The team only ran a single car in F1 for the first two years (1966 and 1967) without notible success, however in Can-Am things were slightly different in 1966 with the new McLaren cars finished second twice, and third twice, in six races. The team then won five of the six races in 1967. Denny Hulme won three to Bruce's two, but it was Bruce who took the title.

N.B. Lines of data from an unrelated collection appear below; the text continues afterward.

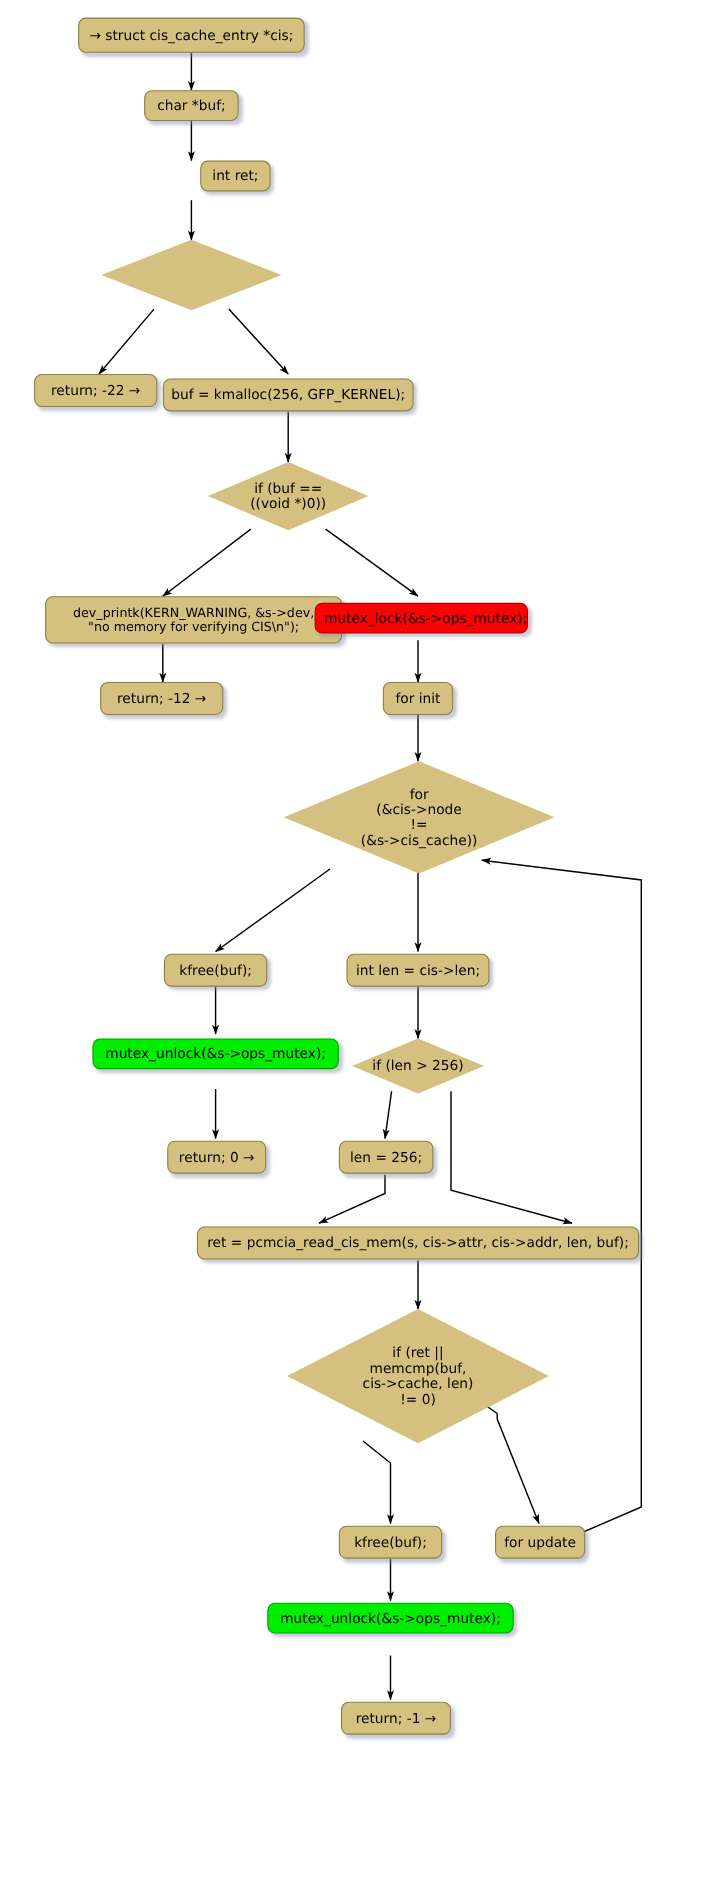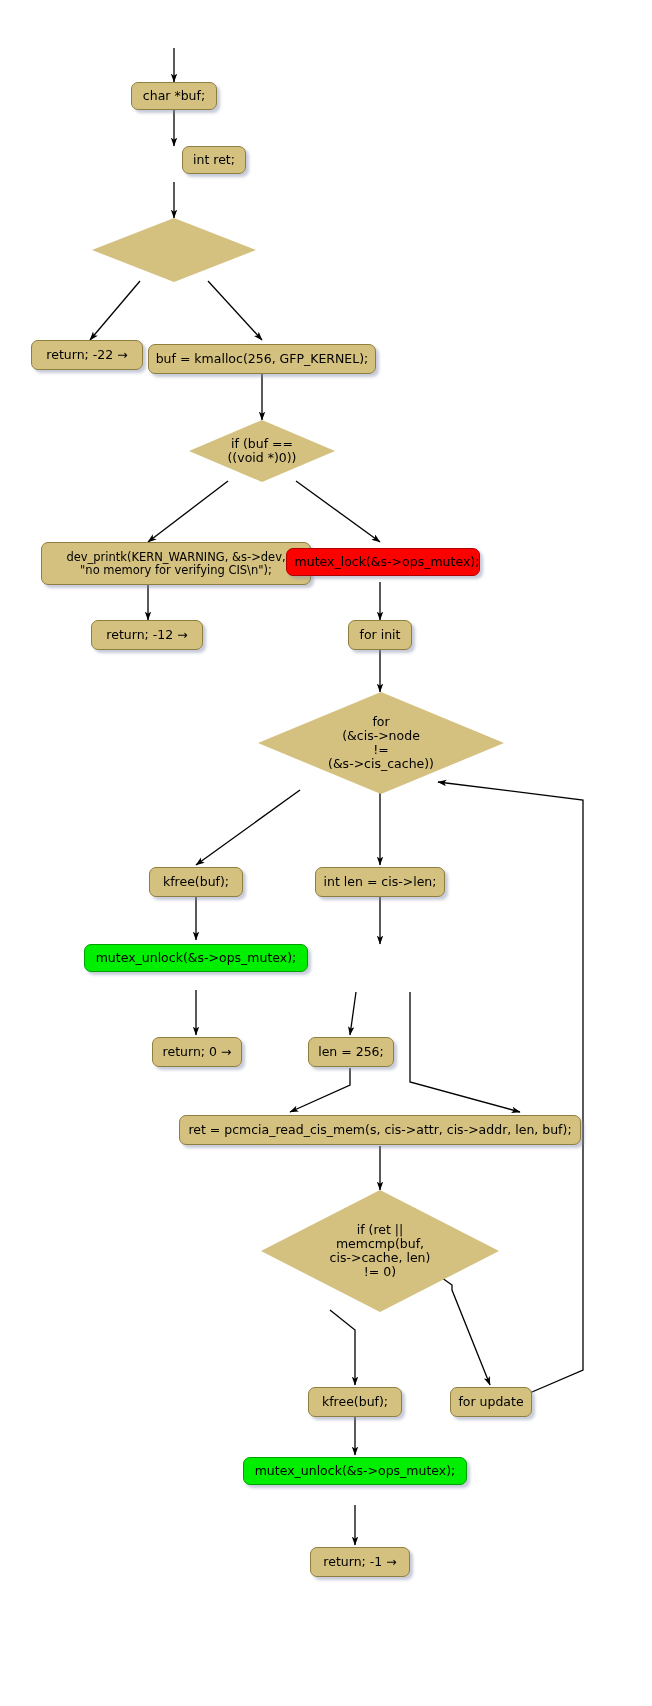--- a/index.html
+++ b/index.html
@@ -145,6 +145,9 @@
     </g>
   </svg>
 
+  <div class="node box" style="left:71px; top:16px; width:206px; height:32px;">
+    <span class="nlabel">→ struct cis_cache_entry *cis;</span>
+  </div>
 
   <div class="node box" style="left:131px; top:82px; width:86px; height:28px;">
     <span class="nlabel">char *buf;</span>

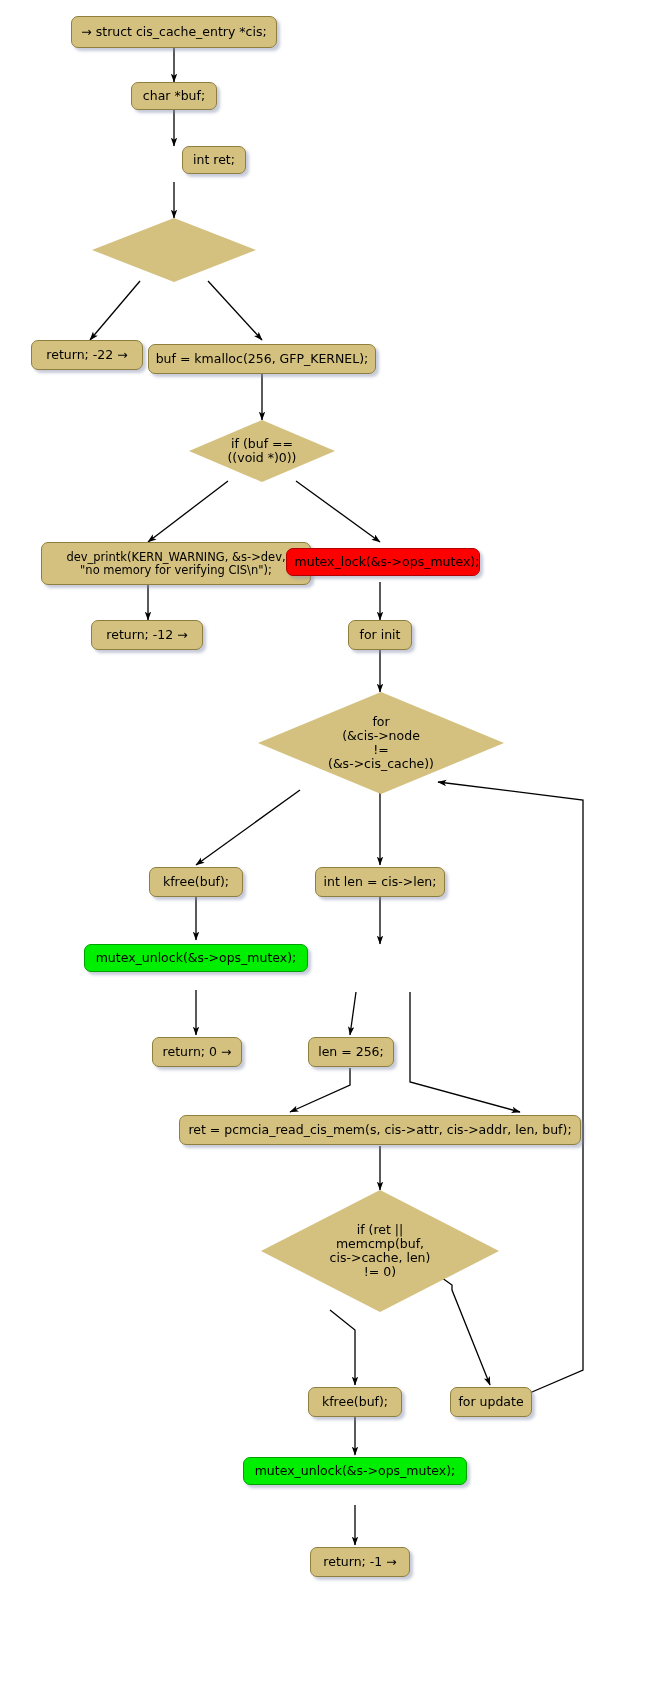--- a/index.html
+++ b/index.html
@@ -212,6 +212,10 @@
     <span class="nlabel">mutex_unlock(&amp;s-&gt;ops_mutex);</span>
   </div>
 
+  <div class="node diamond" style="left:320px; top:944px; width:120px; height:50px;">
+    <span class="dshape"></span>
+    <span class="dtext">if (len &gt; 256)</span>
+  </div>
 
   <div class="node box" style="left:152px; top:1037px; width:90px; height:30px;">
     <span class="nlabel">return; 0 →</span>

Also in 1966 he won Le Mans with Chris Amon in a 7-liter Ford Mark IIA and the following year, the 12 hours of Sebring with Mario Andretti in a Ford Mark IV.

Amon left in 1967 to drive for Ferrari. For 1968 Bruce was joined by Hulme in the F1 team, having won the 1967 Championship for Brabham. McLaren won the non-championship Race of Champions, at the Brands Hatch and then took the team's first World Championship Grand Prix win at Spa (the fourth of his career) driving a car bearing his name. Hulme won a further two races, Italy and Canada, in the McLaren-Ford M7A. The duo dominated Can-Am again that year winning four for the six rounds. This time Hulme took the title from McLaren. In tribute to his homeland, McLaren's cars featured the "speedy Kiwi" logo.

1969 was another good year in F1 with Bruce finishing 3rd in the standings despite taking no wins (Hulme took a win for the team in Mexico). In Can-Am, McLaren cars were unbeatable, winning all 11 races. In two rounds they finished 1-2-3 (McLaren, Hulme and Mark Donohue). Bruce McLaren won six races, Hulme five with Bruce taking the driver's title for the second time.

Though there were hints of impending retirement, Bruce carried on racing into 1970, with plans afoot to tackle Indianapolis after the success of the Can-Am cars. In due course a McLaren would win the Indy 500, but sadly the team's founder and inspiration was not around to see the success.

Bruce McLaren died that year at Goodwood, aged 32, when the rear body work came adrift on the new M8D Can-Am car he was testing. The car left the track on the Lavant Straight just before Woodcote and hit a concrete bunker used as a marshal's post.

Mention the name McLaren in the 1990s and most people will immediately think of the wonderful red and white cars which have established so many records. But Ron Dennis can surely testify that all those lucky enough to have either met the remarkable New Zealander or seen him in action will also never forget the man with the silver helmet in the tangerine car who began it all 30 years ago.